Testing performances GPU with memory copy...

 Memory 	 Total: 3914.14 msec 	 Mean: 39.1414 msec
 Resize 	 Total: 528.038 msec 	 Mean: 5.28038 msec
 RGB2Gray 	 Total: 149.855 msec 	 Mean: 1.49855 msec
 Blur 		 Total: 1515.34 msec 	 Mean: 15.1534 msec
 Canny 		 Total: 1613.99 msec 	 Mean: 16.1399 msec
---------------------------------------------------------------
Process 	 Total: 7723.17 msec 	 Mean: 77.2317 msec

Testing performances of GPU with ZEROCOPY...

 Memory 	 Total: 3708.36 msec 	 Mean: 37.0836 msec
 Resize 	 Total: 3228.88 msec 	 Mean: 32.2888 msec
 RGB2Gray 	 Total: 135.844 msec 	 Mean: 1.35844 msec
 Blur 		 Total: 115.621 msec 	 Mean: 1.15621 msec
 Canny 		 Total: 1630.7 msec 	 Mean: 16.307 msec
---------------------------------------------------------------
Process 	 Total: 8820.61 msec 	 Mean: 88.2061 msec

Testing performances of GPU with Memory Managed...

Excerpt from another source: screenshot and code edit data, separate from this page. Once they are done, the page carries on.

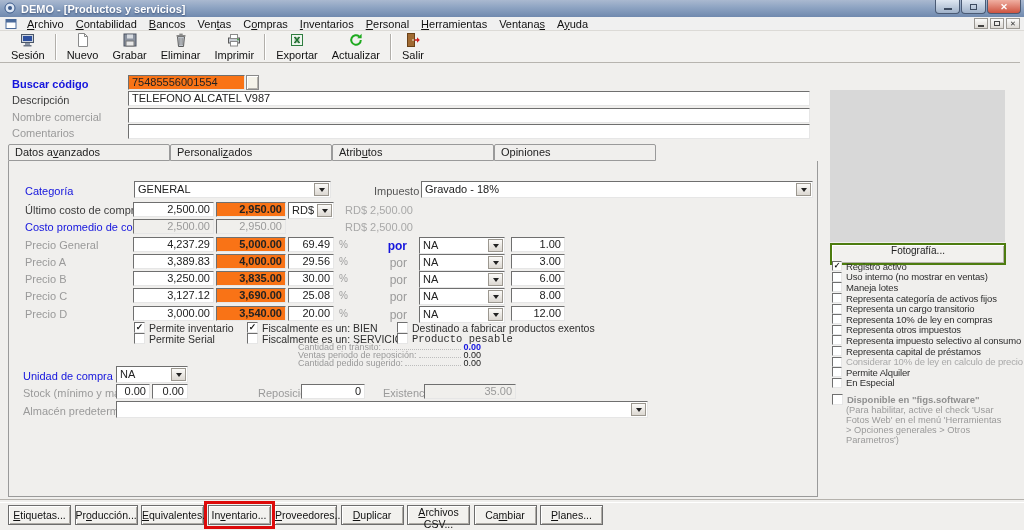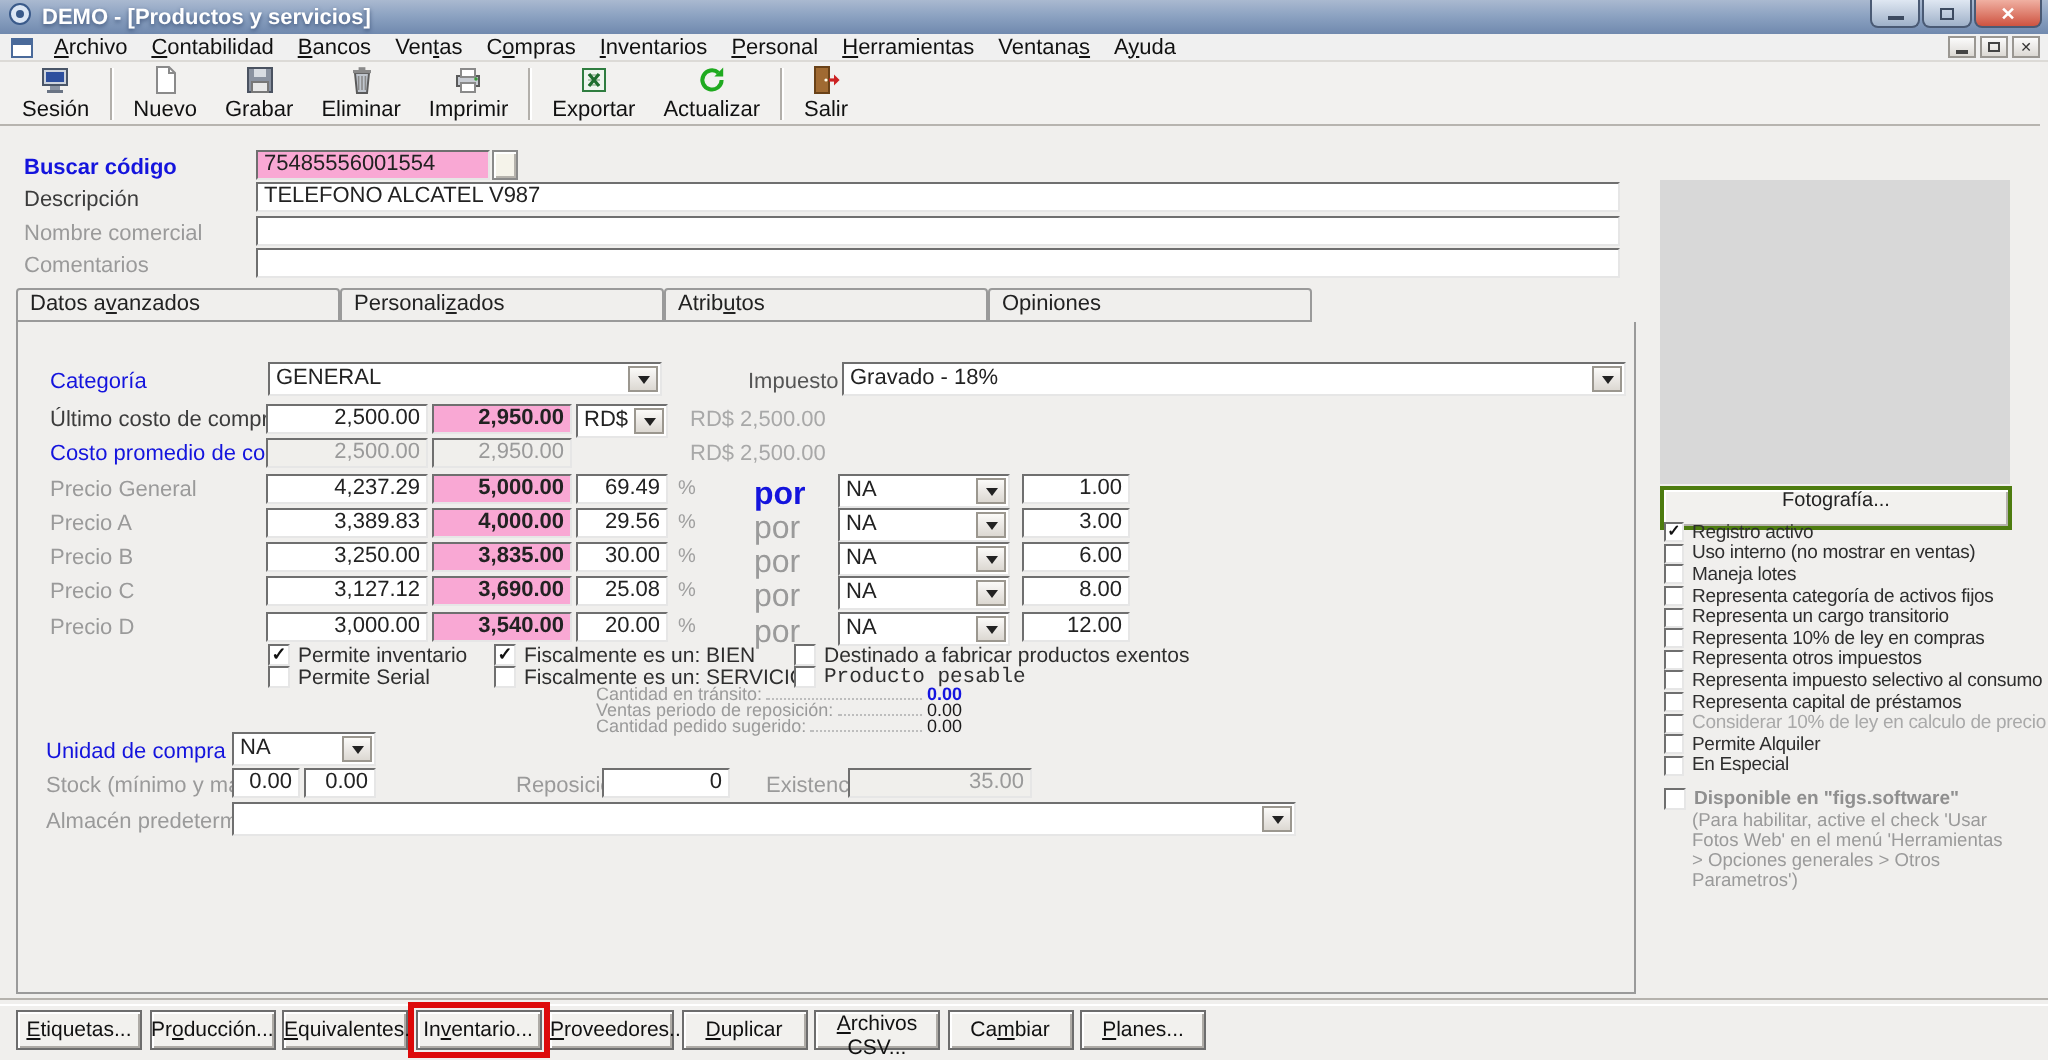--- a/index.html
+++ b/index.html
@@ -44,7 +44,7 @@
     border:1px solid;border-color:#6f6f6f #e6e6e6 #e6e6e6 #6f6f6f;
     font-size:11px;line-height:13px;text-align:right;padding:0 3px;white-space:nowrap;overflow:hidden}
   .fld.left{text-align:left}
-  .yellow{background:#f9a8d4;font-weight:bold}
+  .yellow{background:#f97316;font-weight:bold}
   .dis{background:#f0efec;color:#9a9a9a}
   .combo{position:absolute;box-sizing:border-box;height:17px;background:#fff;
     border:1px solid;border-color:#6f6f6f #e6e6e6 #e6e6e6 #6f6f6f}

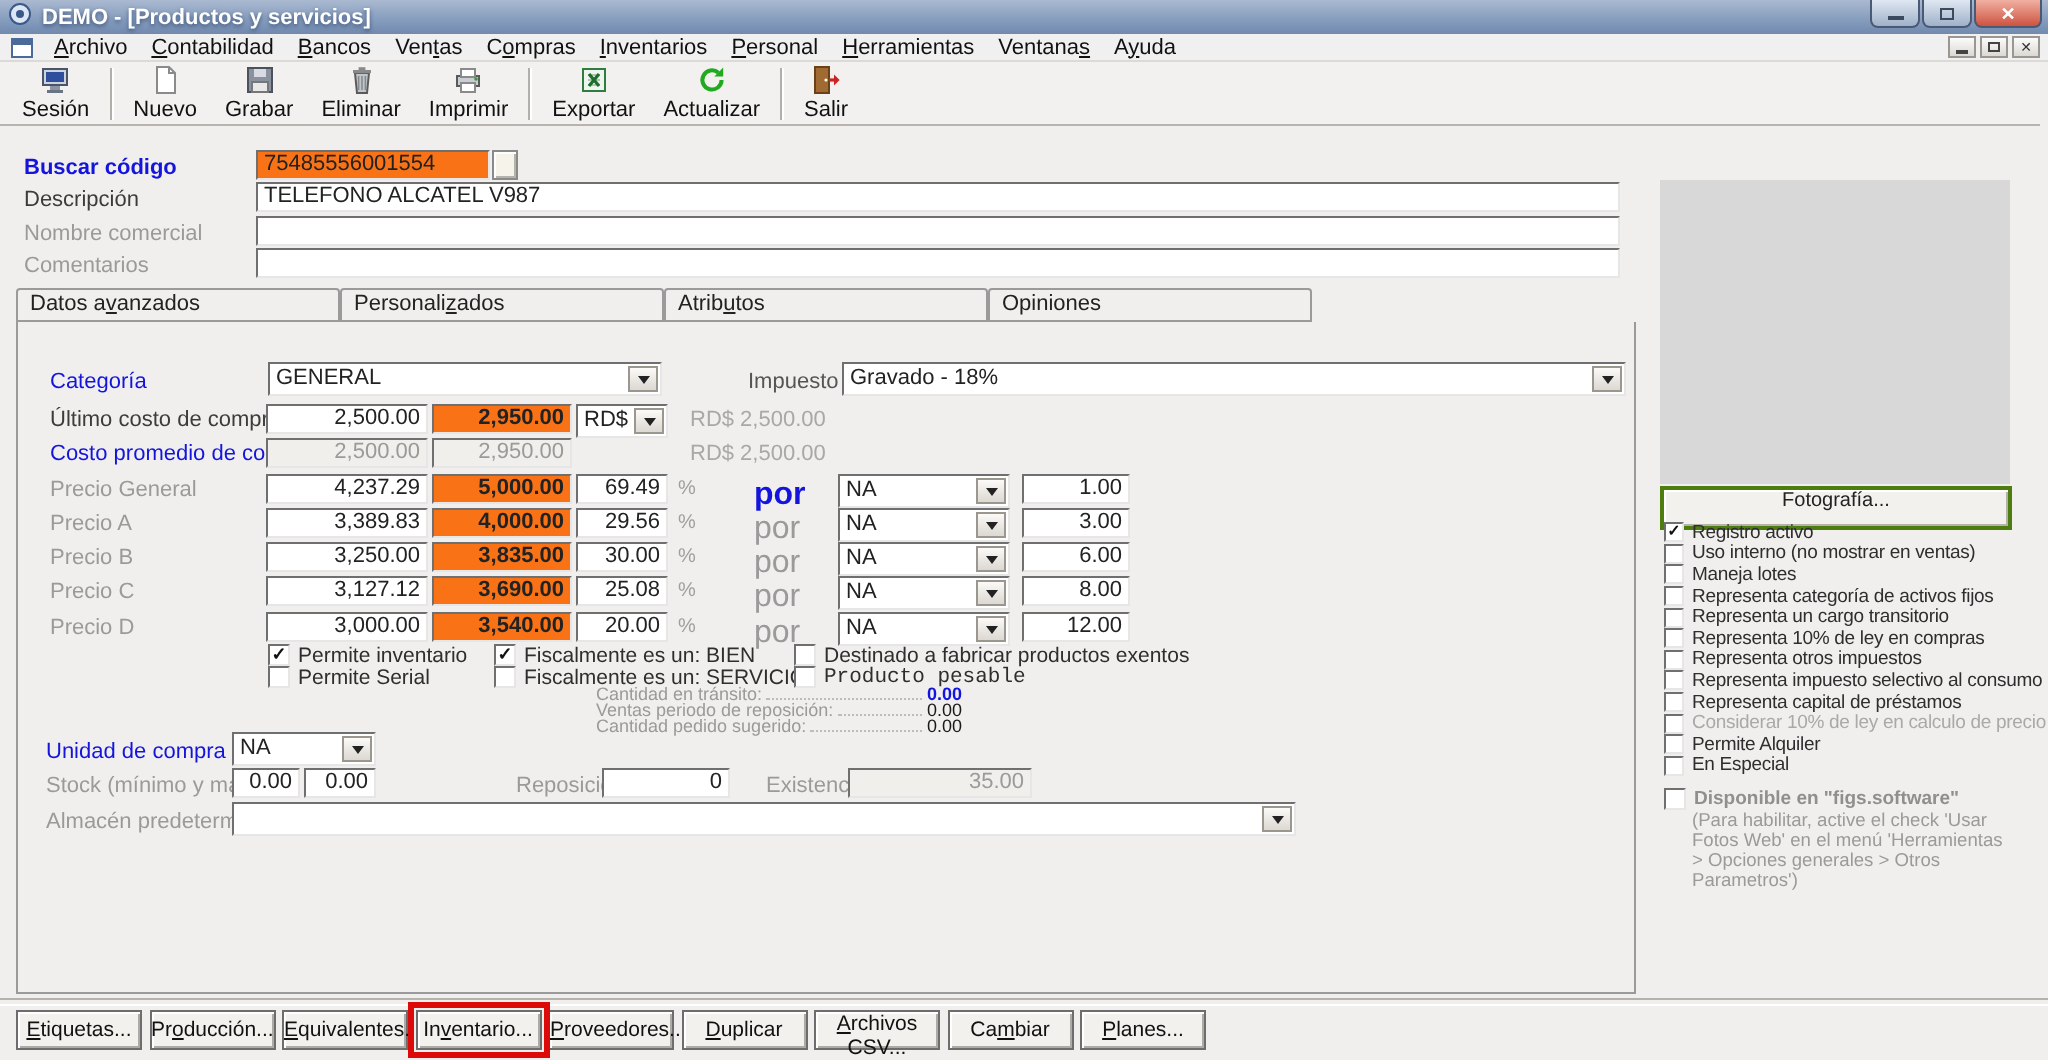--- a/index.html
+++ b/index.html
@@ -77,7 +77,7 @@
   .gr-f3{left:279px;width:46px}
   .gr-pct{position:absolute;left:330px;top:2px;color:#9f9f9f;font-size:10px}
   .gr-ref{position:absolute;left:336px;top:2px;color:#a8a8a8;font-size:11px;white-space:nowrap}
-  .gr-por{position:absolute;left:368px;top:2px;width:30px;text-align:left;color:#9a9a9a;font-size:16px}
+  .gr-por{position:absolute;left:368px;top:2px;width:30px;text-align:right;color:#9a9a9a;font-size:12px}
   .por-first{color:#1414dd;font-weight:bold}
   .gr-qty{left:502px;width:54px}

 Memory 	 Total: 2720.48 msec 	 Mean: 27.2048 msec
 Resize 	 Total: 604.373 msec 	 Mean: 6.04373 msec
 RGB2Gray 	 Total: 202.85 msec 	 Mean: 2.0285 msec
 Blur 		 Total: 188.154 msec 	 Mean: 1.88154 msec
 Canny 		 Total: 1966.76 msec 	 Mean: 19.6676 msec
---------------------------------------------------------------
Process 	 Total: 5936.44 msec 	 Mean: 59.3644 msec

“Memory” is the pipeline part related to “Memory transfer”: “memcpy” for CPU and “managed memory”, “upload” for GPU, “CudaMem” for ZEROCOPY…

I’m going to use it on TX1 and on TX2 to better understand which is the best way to use OpenCV on Jetson boards.